→ **EXERCISE REQUIREMENTS**: Reproduce from the records below, with no pictures, exactly the lines between the one containing "flex-direction: column ->" and the one containing "background: #3b82f6 ->", inclusive.

→ **SOURCE INFORMATION**:
----------

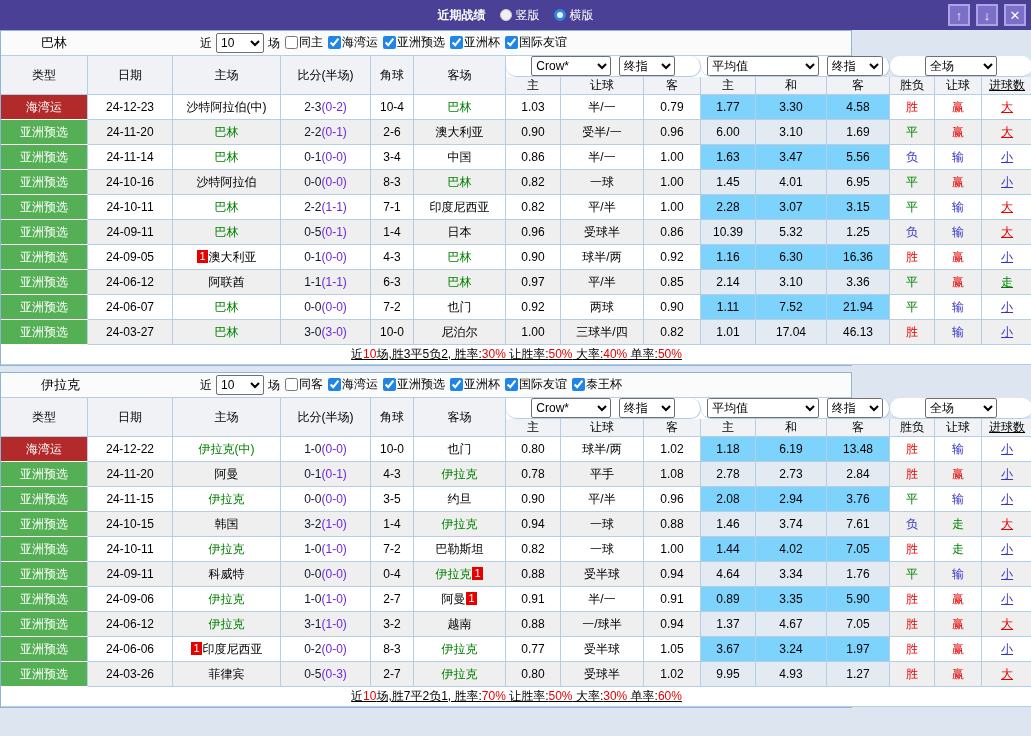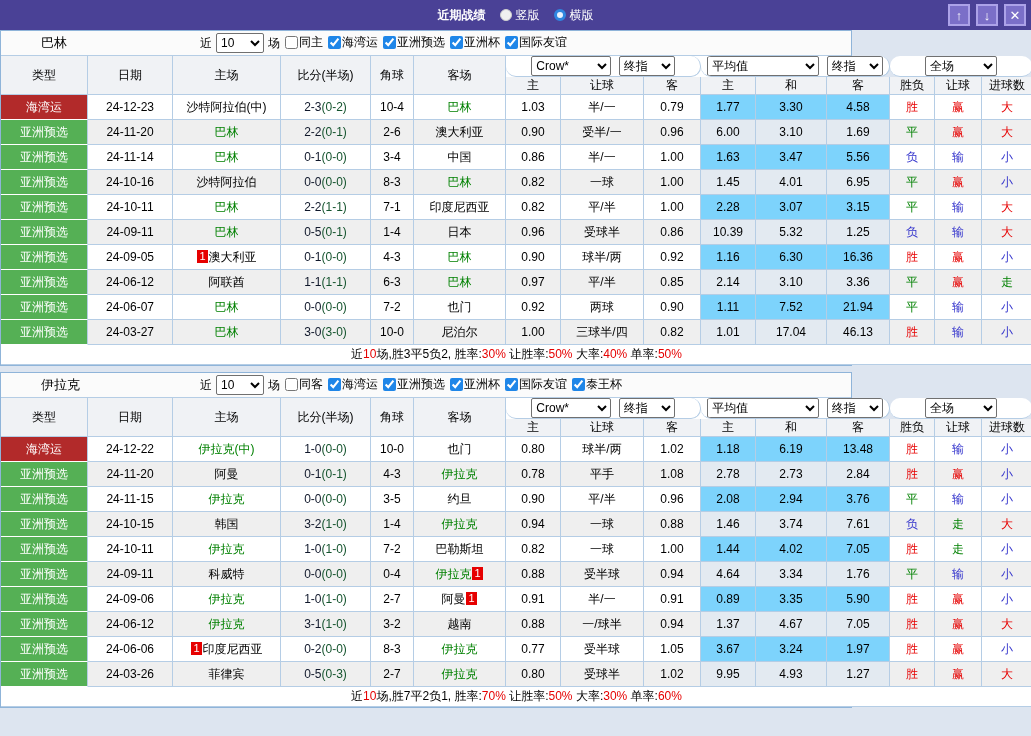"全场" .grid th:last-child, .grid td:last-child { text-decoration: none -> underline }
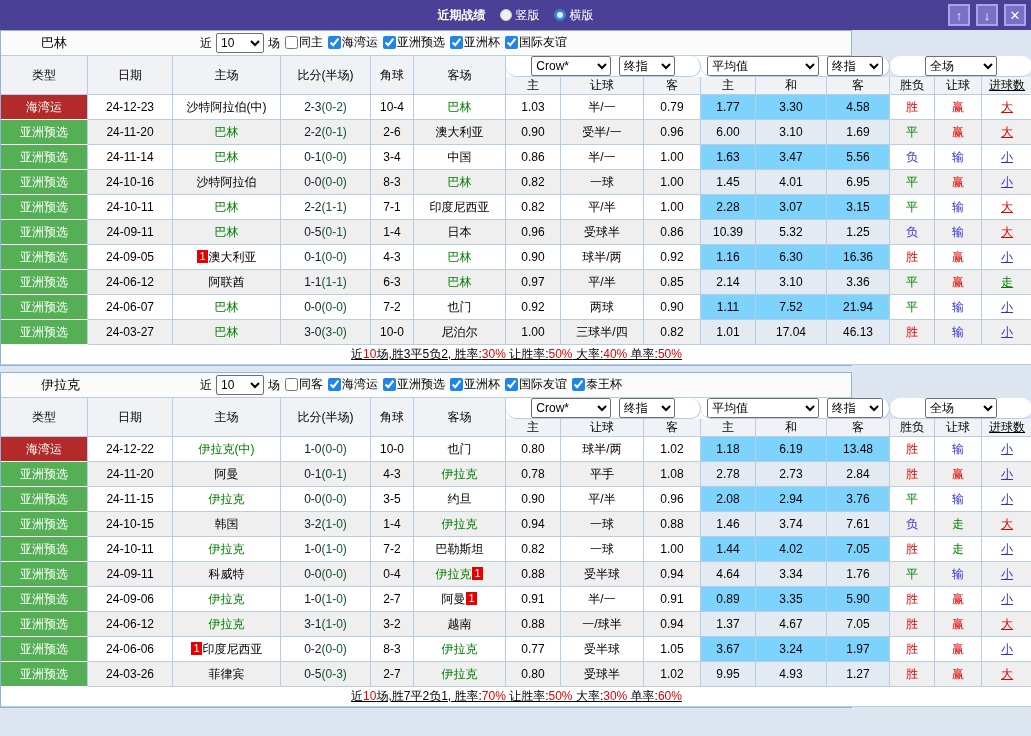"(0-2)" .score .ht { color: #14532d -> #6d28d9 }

----------

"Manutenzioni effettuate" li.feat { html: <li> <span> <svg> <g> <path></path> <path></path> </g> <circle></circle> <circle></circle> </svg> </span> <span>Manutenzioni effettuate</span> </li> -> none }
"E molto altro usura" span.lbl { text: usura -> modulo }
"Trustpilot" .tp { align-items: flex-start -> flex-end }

----------

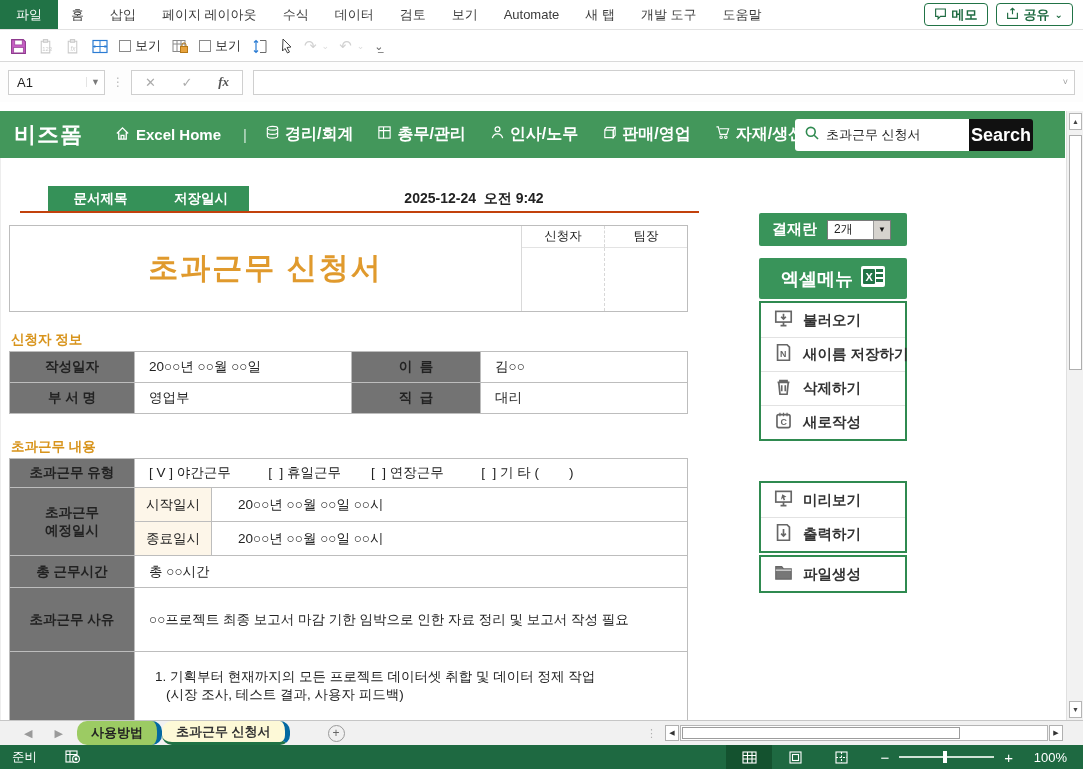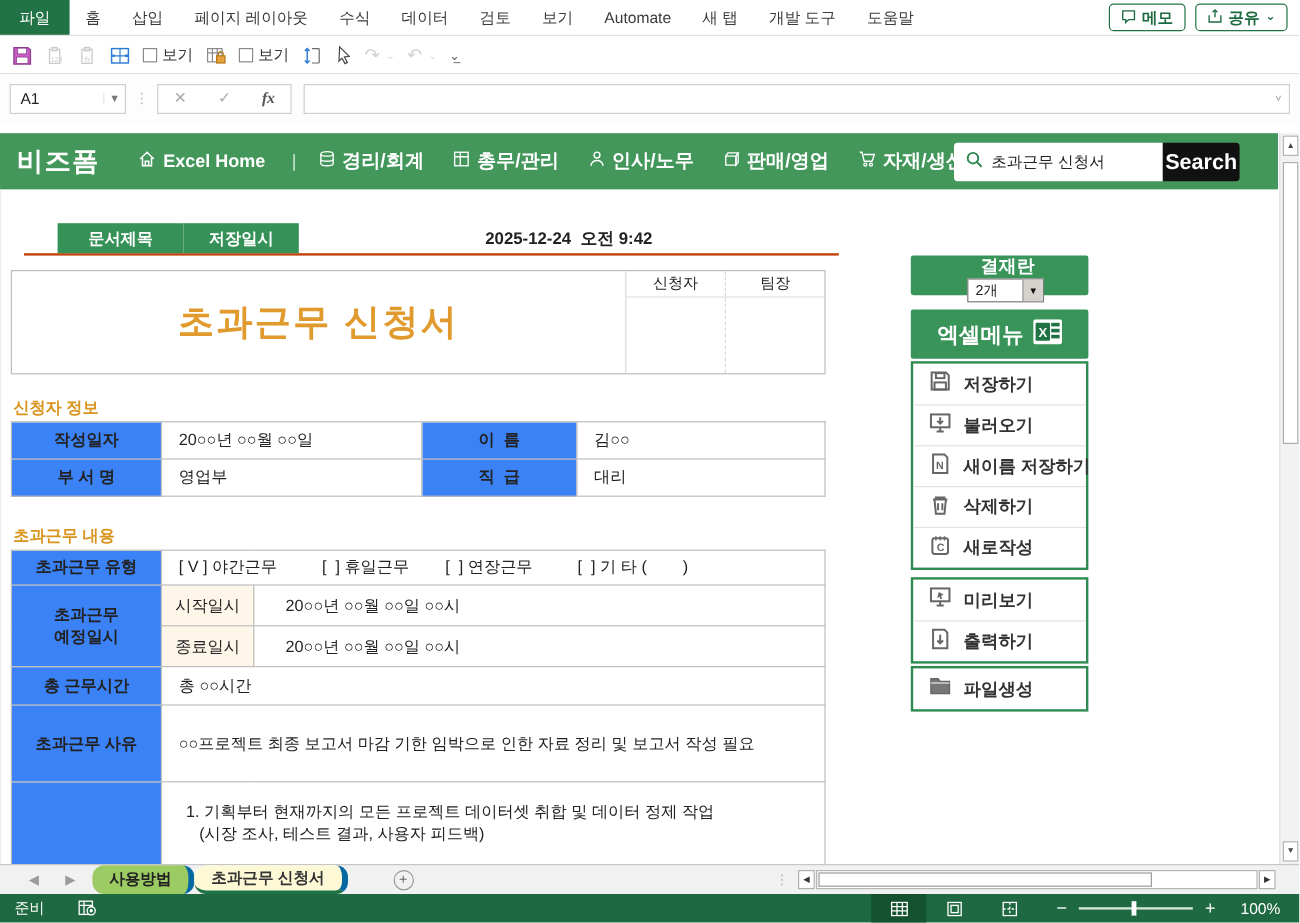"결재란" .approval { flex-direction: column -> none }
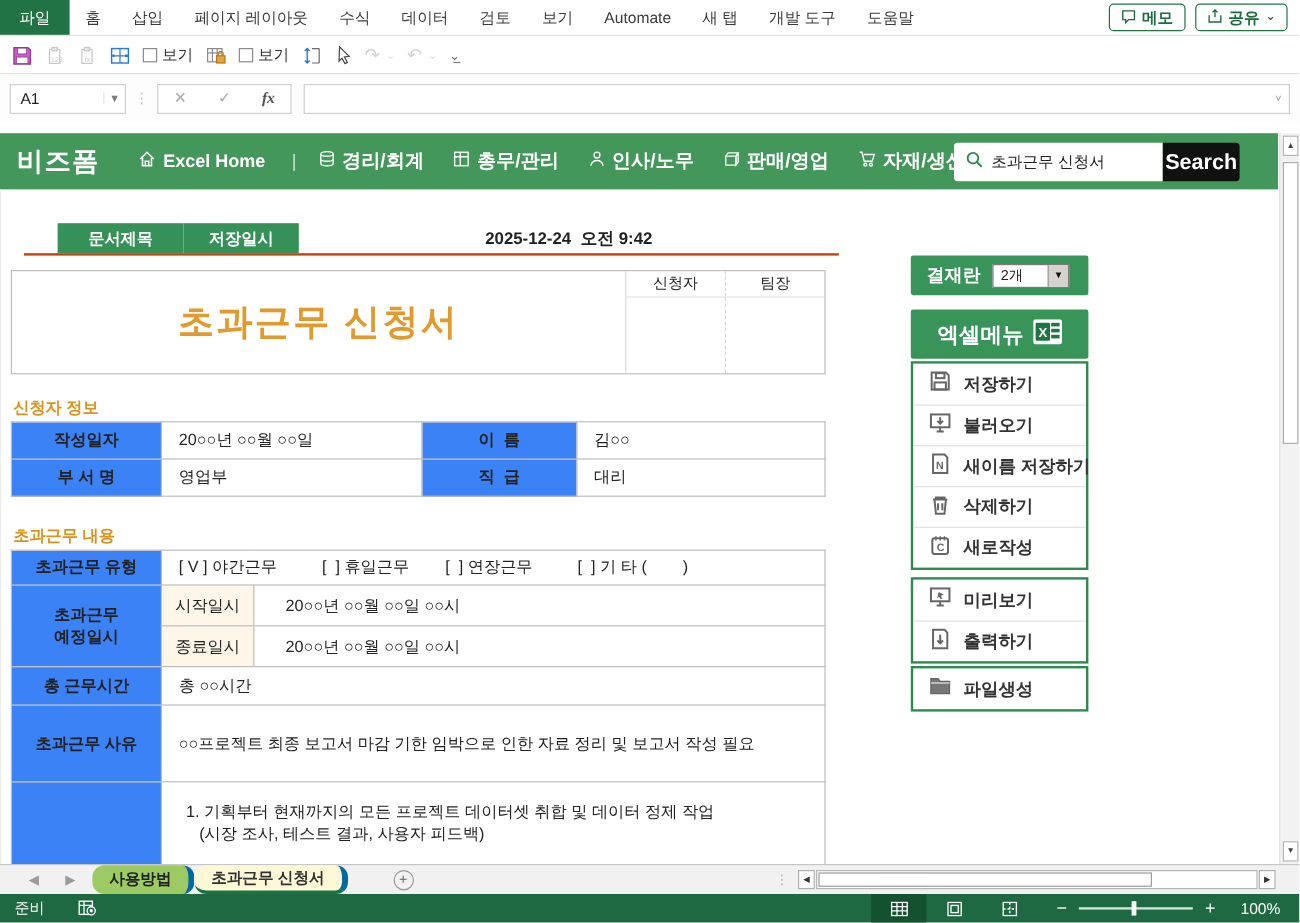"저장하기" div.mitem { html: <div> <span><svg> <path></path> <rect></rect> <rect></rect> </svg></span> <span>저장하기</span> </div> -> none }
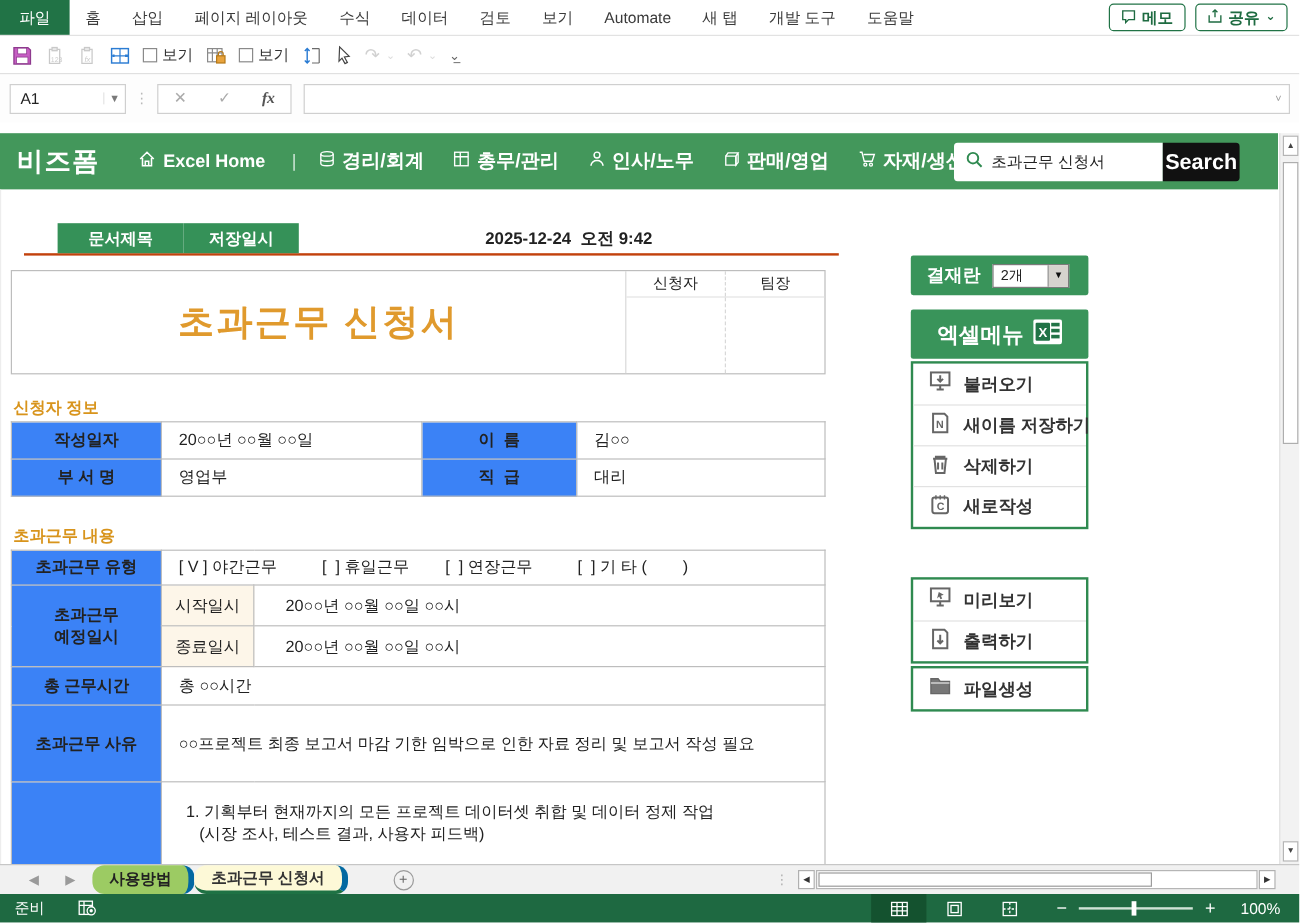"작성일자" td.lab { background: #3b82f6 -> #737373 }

----------

→ **SOLUTION TO THE PROBLEM**:
"결재란" .approval { flex-direction: column -> none }
"저장하기" div.mitem { html: <div> <span><svg> <path></path> <rect></rect> <rect></rect> </svg></span> <span>저장하기</span> </div> -> none }
"작성일자" td.lab { background: #3b82f6 -> #737373 }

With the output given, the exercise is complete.